“那戏子想必是无端受了牵连,遭了嫉恨,亦或是对方失手打死,也未可知。”
旁边钱如玉闻言当即说道:
“是了是了,那花脸煞星在江口镇时就惦记着月仙,定是看她随了我,醋海翻波,先对我下手,又灭了小月仙的口,只是小侄命大,方才躲过一劫。”
府尊老爷哈哈大笑一声后,随口说道:
“原来如此,不成想府堂会上一场命案,居然是林泓兄的家事,那本府就不打扰了,告辞。”

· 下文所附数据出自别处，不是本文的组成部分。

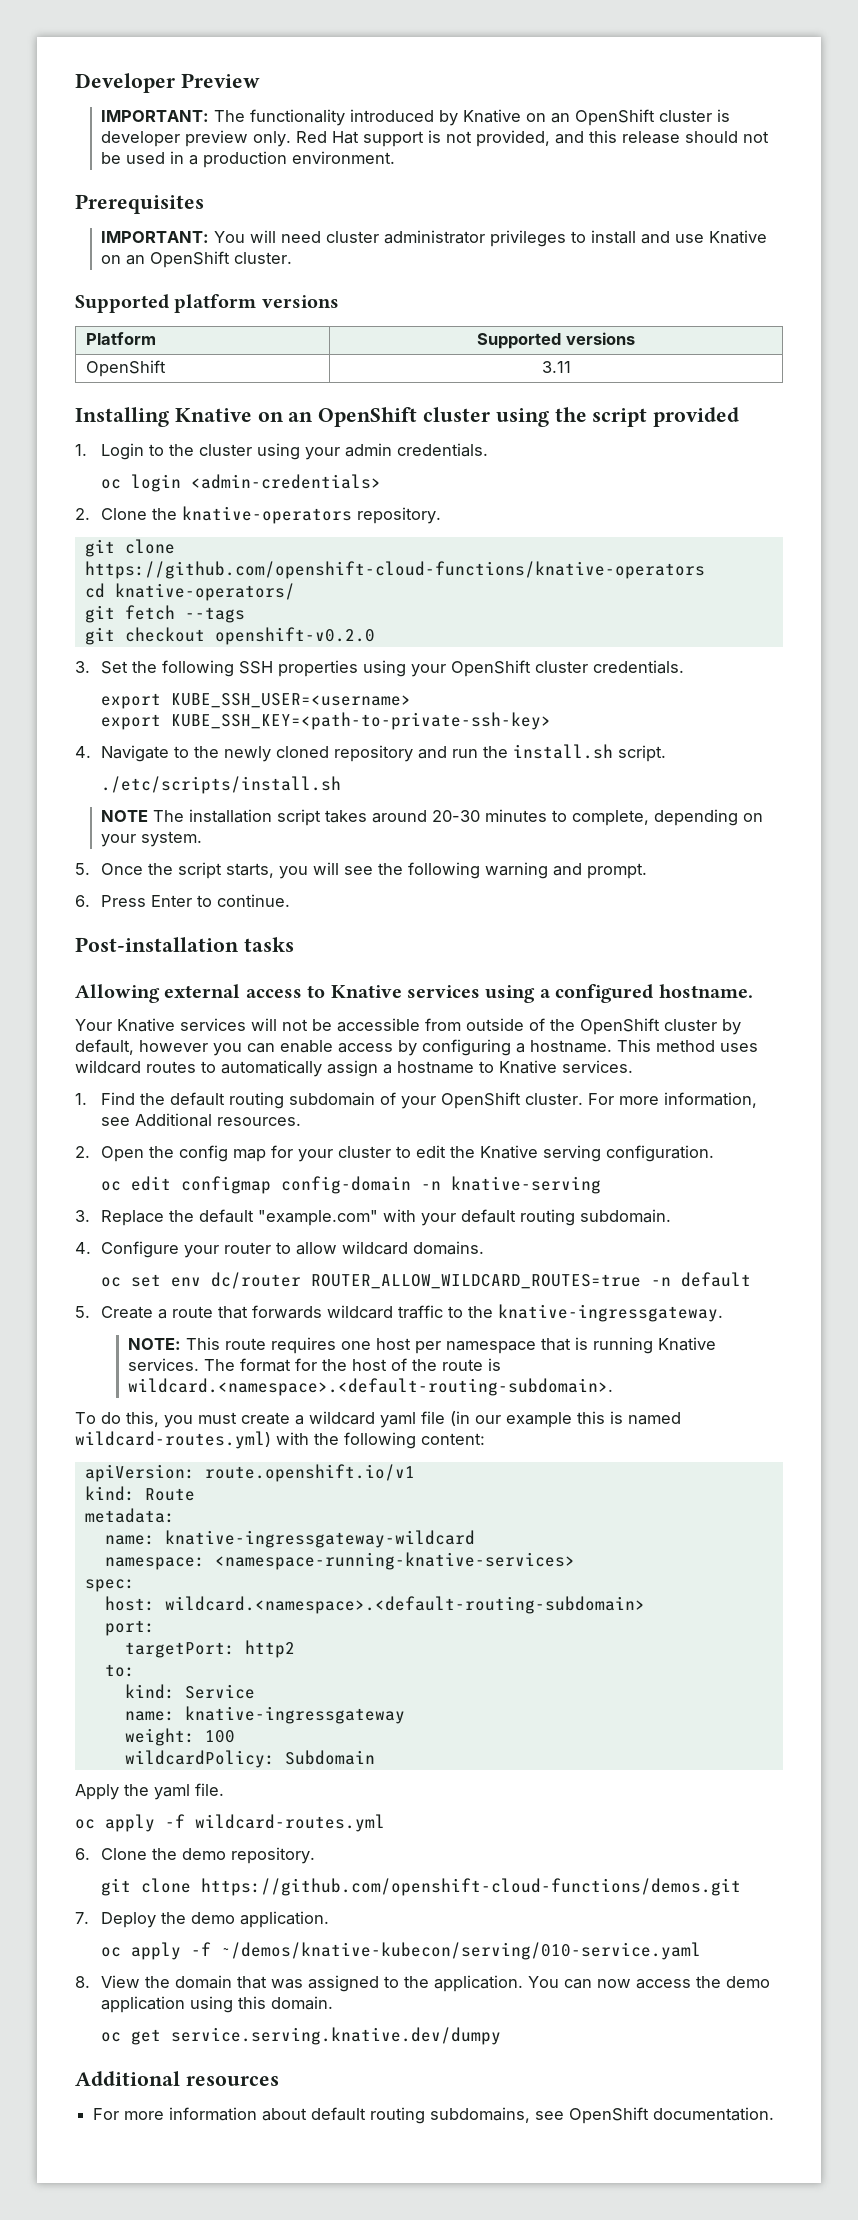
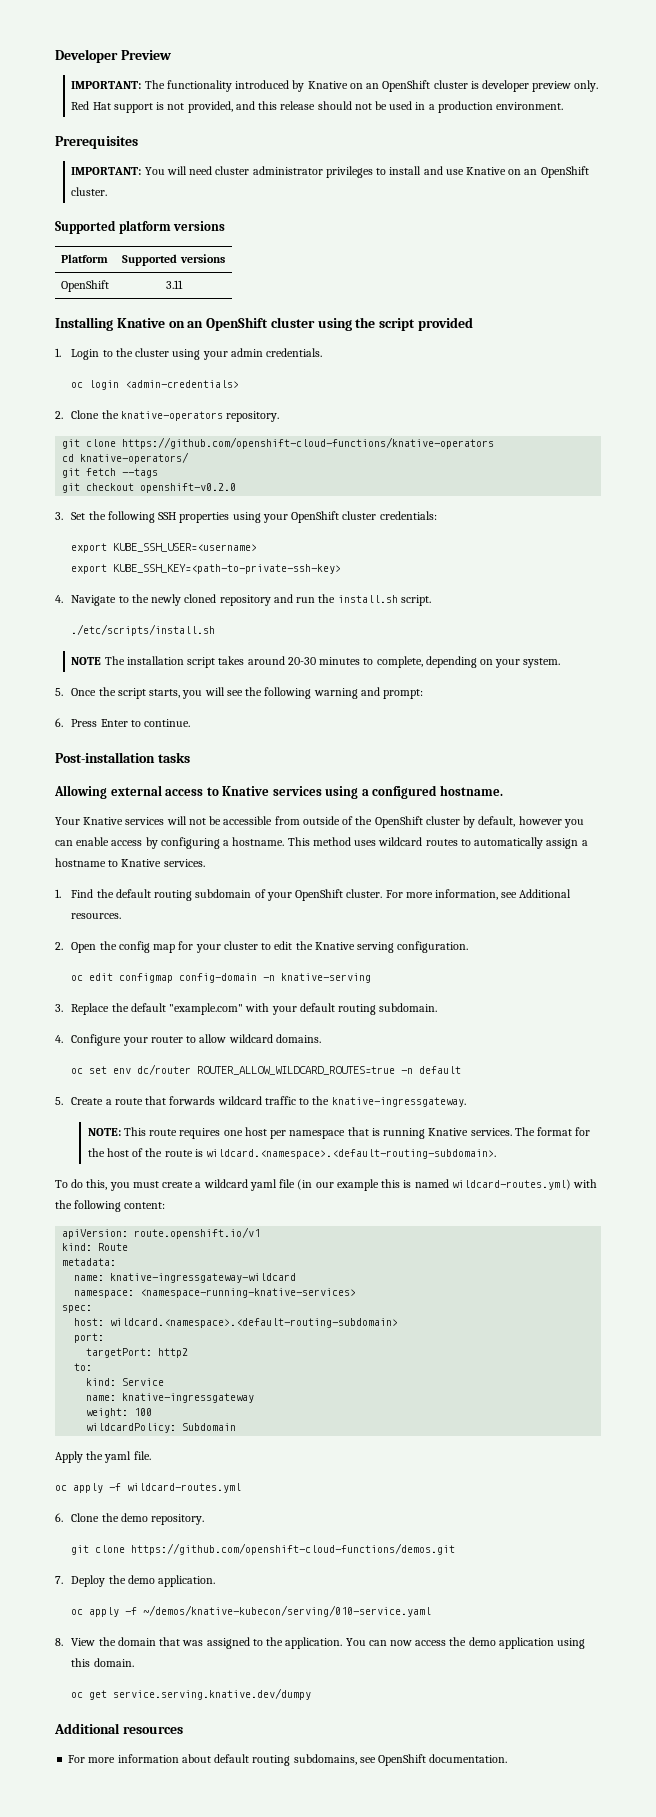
- 3. Set the following SSH properties using your OpenShift cluster credentials.
+ 3. Set the following SSH properties using your OpenShift cluster credentials:
- 5. Once the script starts, you will see the following warning and prompt.
+ 5. Once the script starts, you will see the following warning and prompt:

府尊说完便转身出门,钱林泓看着对方背影暗骂了一声:这老瘟生好生了得,几句话就把你府里一桩大命案定性成了老夫自家的家事,倒把他自己给摘了个干净。
哪知府尊老爷一只脚刚跨出门槛,似是忽又想起一事,转身问道:
“林泓兄,世侄此次受伤,三日后乡试,可还去得?”
钱林泓看了一眼自己宝贝疙瘩,乡试他也曾考过,三日三日又三日,出考场之后如同被扒了一层皮,这辈子都不愿再回去的。
目下玉儿这样进去,第二场估计就出不来了。